従来(上)と今回(下)の2D・3DフュージョンAI

 また、LiDARは赤外レーザーを用いるが、赤外光は水分に当たると吸収・散乱される性質があり、雨・霧・雪といった視界不良な屋外環境では計測精度が低下し、検知可能距離が短くなってしまう課題があった。

 そこで東芝は、アナログデータをデジタルデータに変換するADコンバータによって、反射光強度のデジタル値を基に、水などの散乱粒子による反射光の特徴量から、雨・霧なのか、計測対象なのかを判別し、雨・霧と判断したらその波形ごと取り除くことで、雨・霧に埋もれてしまった脆弱な反射光を含めて計測対象物からの反射光を抽出するアルゴリズムを開発した。

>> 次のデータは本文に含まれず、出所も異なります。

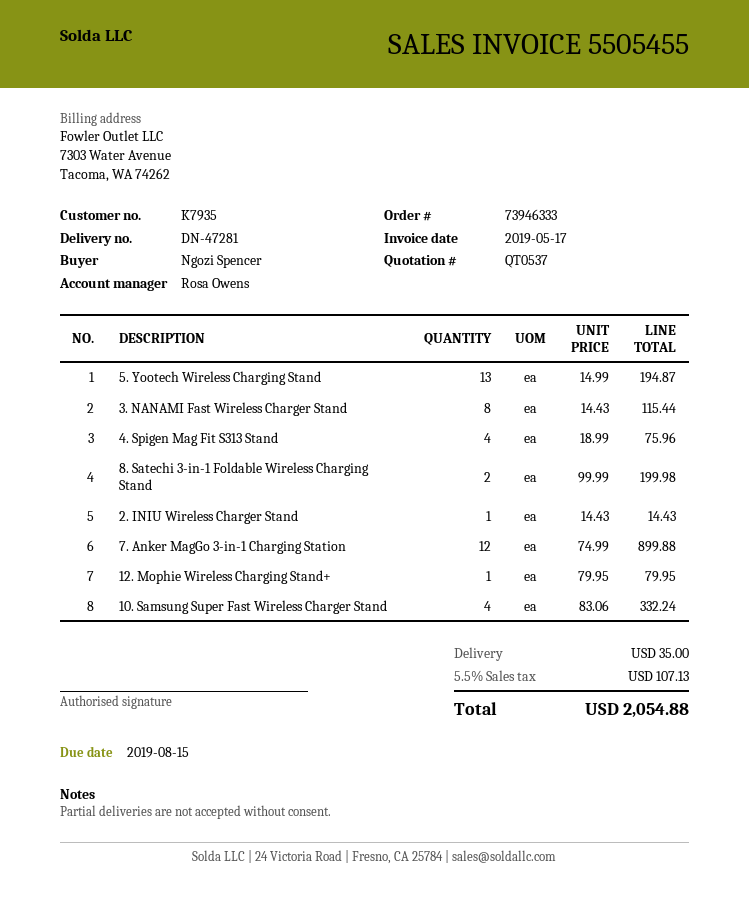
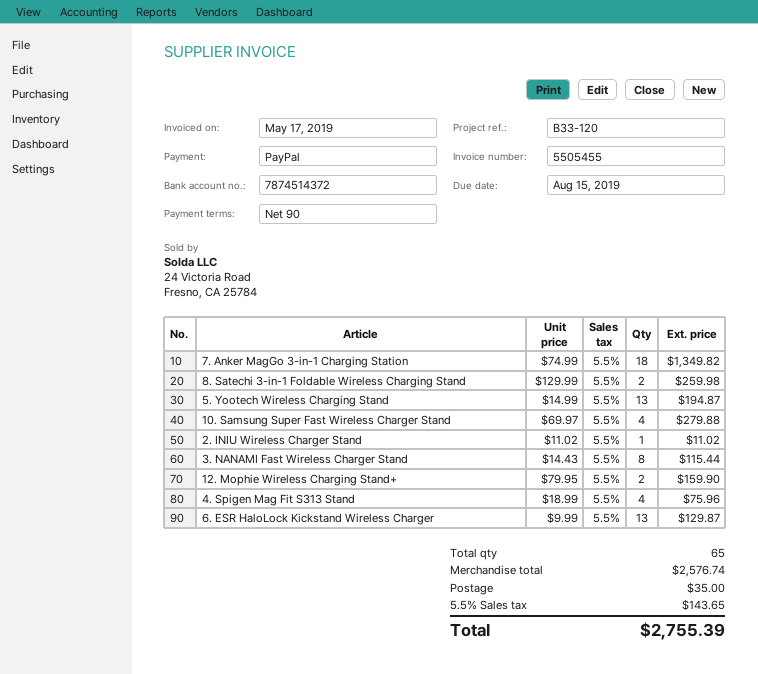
8. Satechi 3-in-1 Foldable Wireless Charging Stand: 2 x 99.99 = 199.98 -> 2 x 129.99 = 259.98
2. INIU Wireless Charger Stand: 1 x 14.43 = 14.43 -> 1 x 11.02 = 11.02
7. Anker MagGo 3-in-1 Charging Station: 12 x 74.99 = 899.88 -> 18 x 74.99 = 1349.82
12. Mophie Wireless Charging Stand+: 1 x 79.95 = 79.95 -> 2 x 79.95 = 159.90
10. Samsung Super Fast Wireless Charger Stand: 4 x 83.06 = 332.24 -> 4 x 69.97 = 279.88
6. ESR HaloLock Kickstand Wireless Charger: none -> 13 x 9.99 = 129.87
tax: 5.5% = 107.13 -> 5.5% = 143.65
total: 2054.88 -> 2755.39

 同アルゴリズムを適用したLiDARを用いて、実環境を模擬した実験設備で検知可能距離を計測したところ、80mm/hの猛烈な雨環境においては20mから40m、視程40mの霧環境においては17mから35mと、従来の2倍以上に向上することが確認できたという。

 さらに、設置場所に応じて、LiDARの距離と画角によって決まる計測範囲を自在に変更できる「計測範囲可変技術」を開発。同技術により、長距離計測が求められる道路や線路などのインフラ監視に加えて、広角性能が求められる工場や倉庫内のAGV(Automatic Guided Vehicle)自動運転など、空間のデジタルツインでの適用を拡大できるとしている。

 東芝は、耐環境性能のさらなる研究開発を進め、ソリッドステート式LiDARの2025年度の実用化を目指す。モビリティの自動化や高精度なインフラ監視、空間のデジタルツインの構築など、LiDARの幅広い活用を想定し、インフラレジリエンスで安心・安全な社会の構築に貢献していくとしている。